→ Aim of the exercise
What you return should be the entries, unchanged, without their pictures.

Dataset entries:
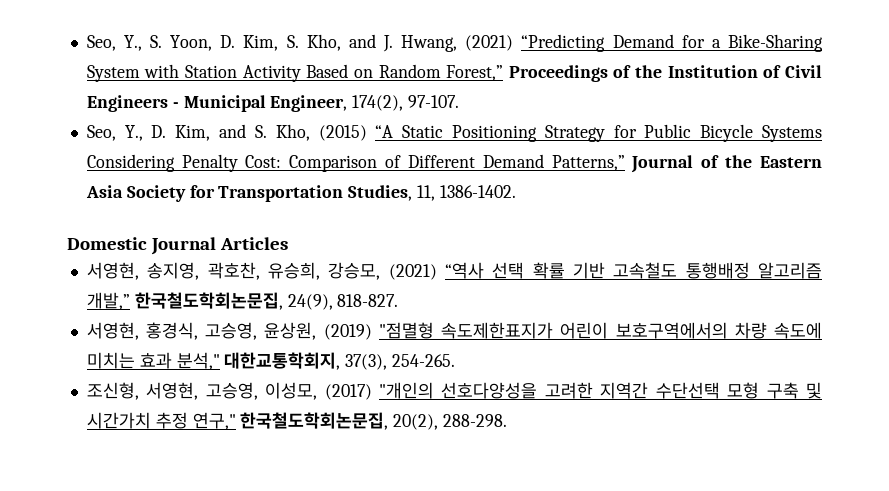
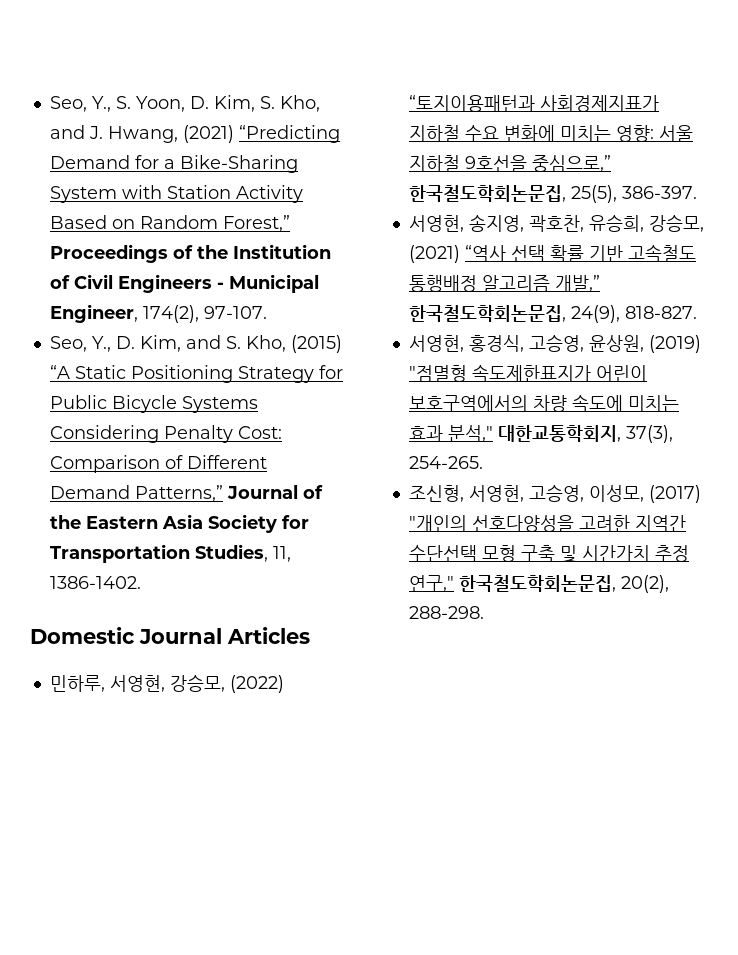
(289, 243) none -> [49,674,284,693] [408,95,659,112] [408,125,693,142] [408,155,611,172] [408,185,697,203] // 민하루, 서영현, 강승모, (2022) “토지이용패턴과 사회경제지표가 지하철 수요 변화에 미치는 영향: 서울 지하철 9호선을 중심으로,” 한국철도학회논문집, 25(5), 386-397.

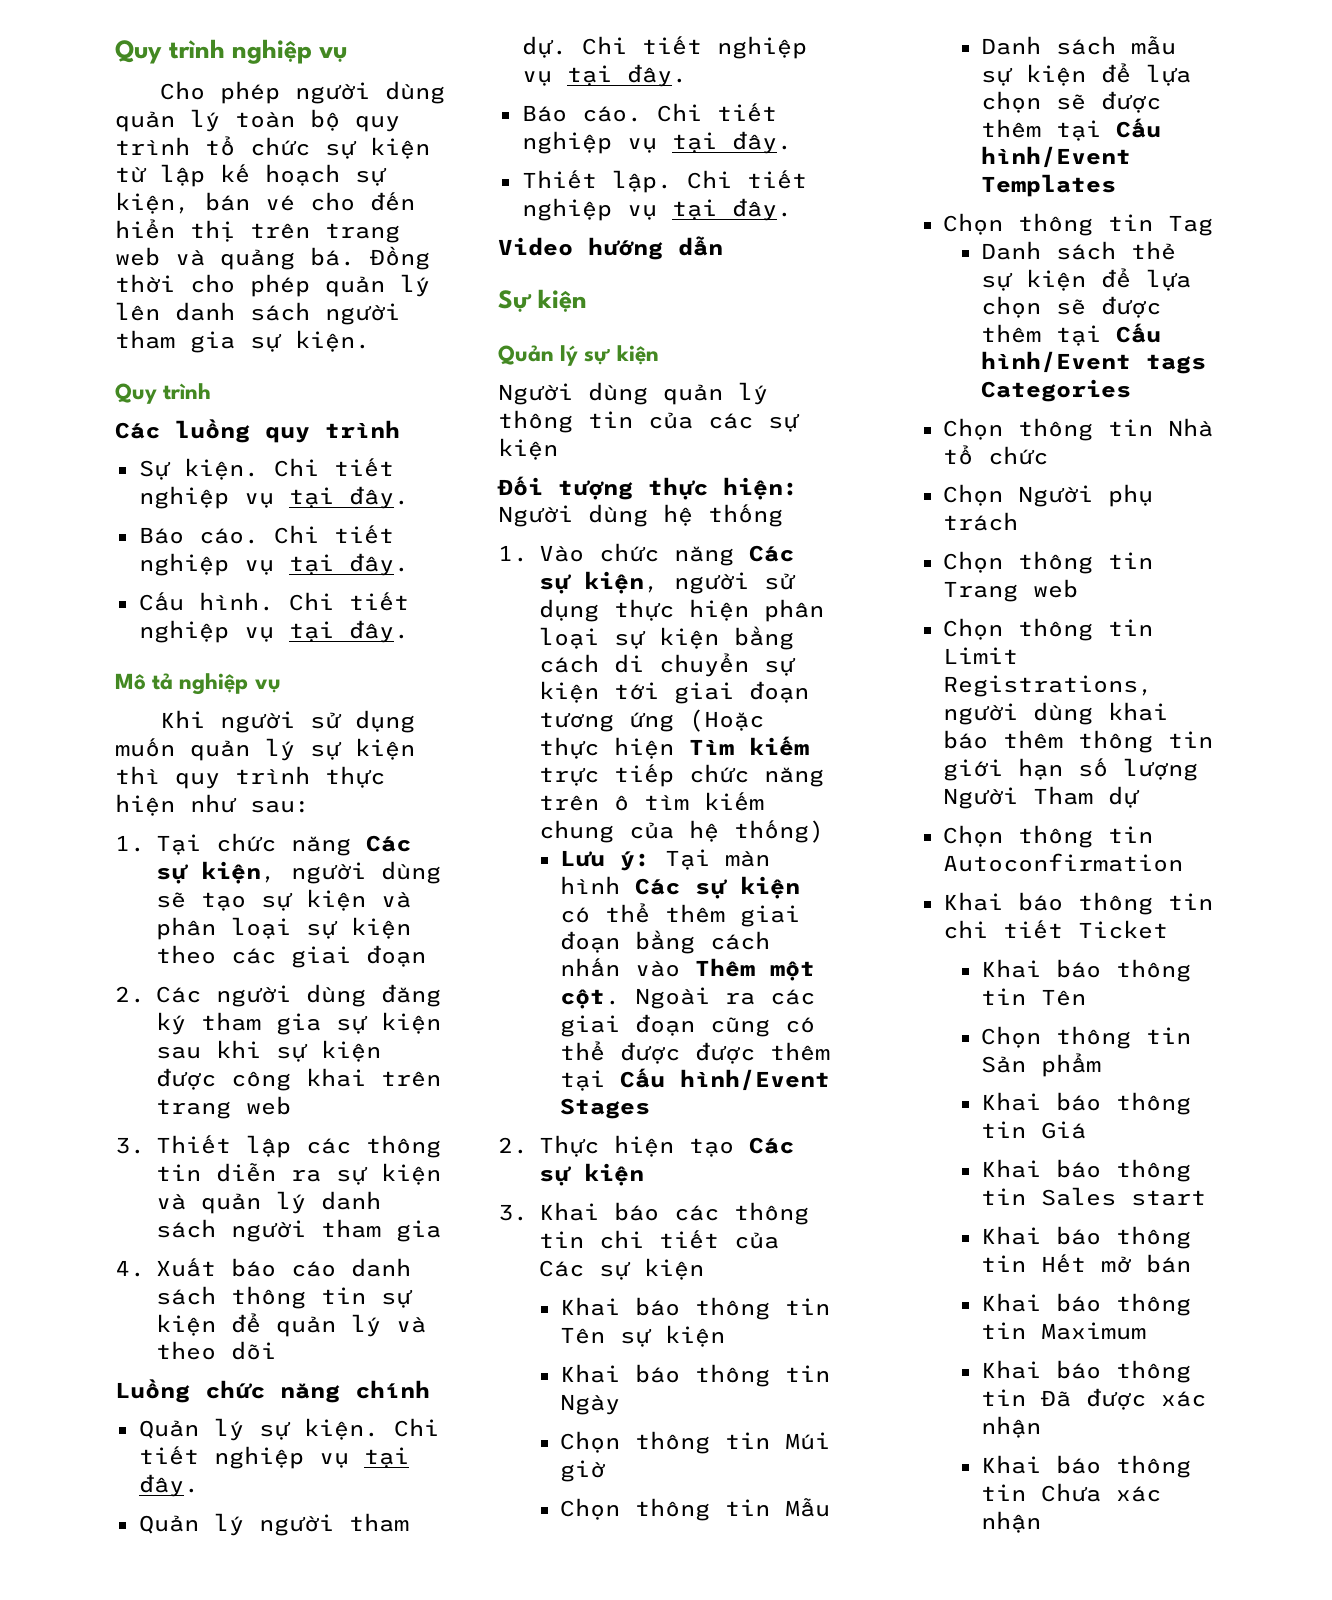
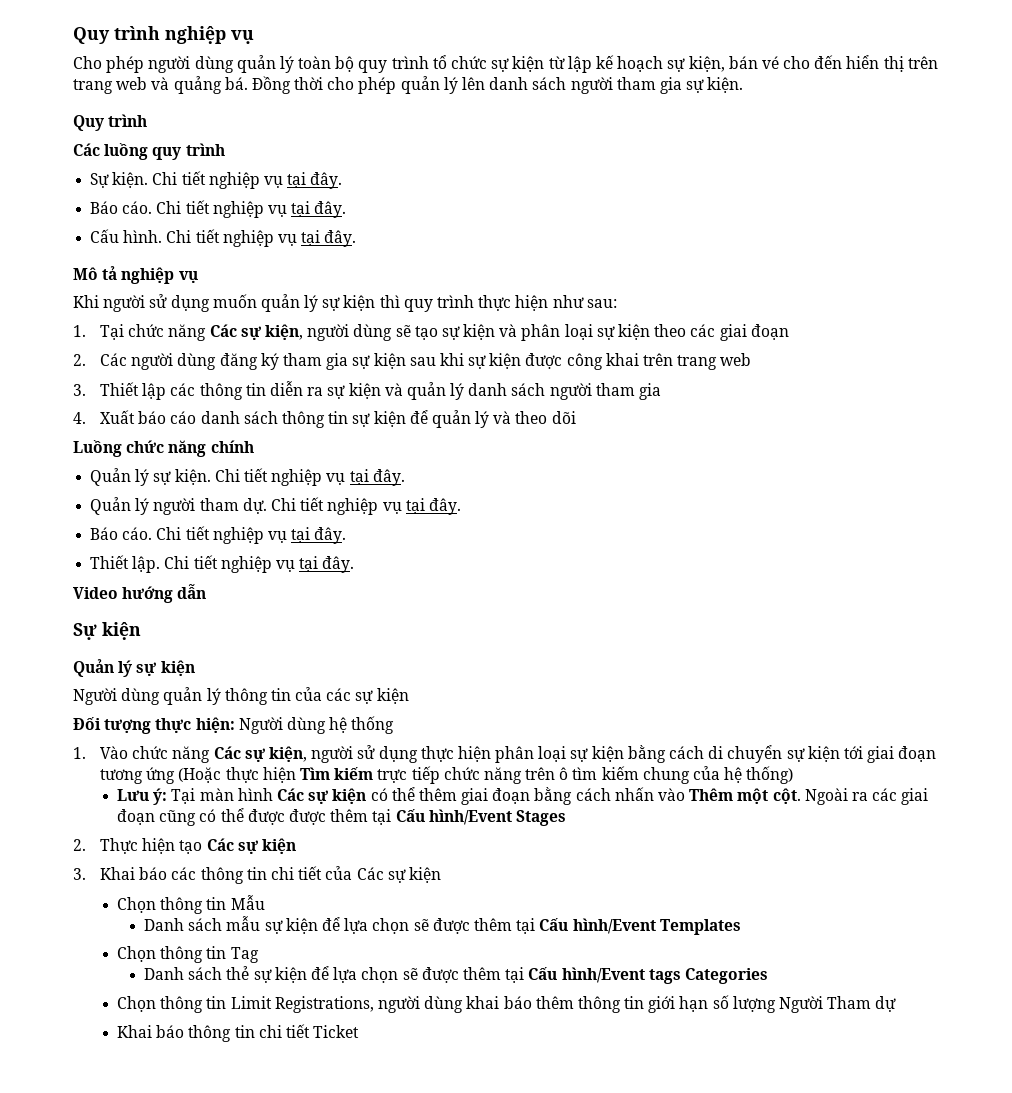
[559,1297,830,1320] [559,1325,725,1347] [559,1364,830,1387] [559,1394,620,1415] [559,1431,830,1454] [559,1460,606,1482] // Khai báo thông tin Tên sự kiện // Khai báo thông tin Ngày // Chọn thông tin Múi giờ -> (441, 875) none
[942,418,1213,441] [942,445,1048,465] [942,484,1153,507] [942,512,1018,531] [942,551,1153,574] [942,579,1078,602] // Chọn thông tin Nhà tổ chức // Chọn Người phụ trách // Chọn thông tin Trang web -> (768, 976) none
[942,825,1153,848] [942,853,1183,872] // Chọn thông tin Autoconfirmation -> (897, 1004) none
[981,959,1192,982] [981,988,1087,1006] [981,1026,1192,1049] [981,1053,1102,1077] [981,1092,1192,1115] [981,1121,1087,1139] [981,1159,1192,1182] [981,1187,1207,1206] [981,1226,1192,1249] [981,1254,1192,1273] [981,1293,1192,1316] [981,1322,1147,1340] [981,1360,1192,1383] [981,1388,1207,1410] [981,1416,1042,1438] [981,1455,1192,1478] [981,1483,1162,1502] [981,1511,1042,1533] // Khai báo thông tin Tên // Chọn thông tin Sản phẩm // Khai báo thông tin Giá // Khai báo thông tin Sales start // Khai báo thông tin Hết mở bán // Khai báo thông tin Maximum // Khai báo thông tin Đã được xác nhận // Khai báo thông tin Chưa xác nhận -> (360, 1031) none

→ Result of the task
(289, 243) none -> [49,674,284,693] [408,95,659,112] [408,125,693,142] [408,155,611,172] [408,185,697,203] // 민하루, 서영현, 강승모, (2022) “토지이용패턴과 사회경제지표가 지하철 수요 변화에 미치는 영향: 서울 지하철 9호선을 중심으로,” 한국철도학회논문집, 25(5), 386-397.

[559,1297,830,1320] [559,1325,725,1347] [559,1364,830,1387] [559,1394,620,1415] [559,1431,830,1454] [559,1460,606,1482] // Khai báo thông tin Tên sự kiện // Khai báo thông tin Ngày // Chọn thông tin Múi giờ -> (441, 875) none
[942,418,1213,441] [942,445,1048,465] [942,484,1153,507] [942,512,1018,531] [942,551,1153,574] [942,579,1078,602] // Chọn thông tin Nhà tổ chức // Chọn Người phụ trách // Chọn thông tin Trang web -> (768, 976) none
[942,825,1153,848] [942,853,1183,872] // Chọn thông tin Autoconfirmation -> (897, 1004) none
[981,959,1192,982] [981,988,1087,1006] [981,1026,1192,1049] [981,1053,1102,1077] [981,1092,1192,1115] [981,1121,1087,1139] [981,1159,1192,1182] [981,1187,1207,1206] [981,1226,1192,1249] [981,1254,1192,1273] [981,1293,1192,1316] [981,1322,1147,1340] [981,1360,1192,1383] [981,1388,1207,1410] [981,1416,1042,1438] [981,1455,1192,1478] [981,1483,1162,1502] [981,1511,1042,1533] // Khai báo thông tin Tên // Chọn thông tin Sản phẩm // Khai báo thông tin Giá // Khai báo thông tin Sales start // Khai báo thông tin Hết mở bán // Khai báo thông tin Maximum // Khai báo thông tin Đã được xác nhận // Khai báo thông tin Chưa xác nhận -> (360, 1031) none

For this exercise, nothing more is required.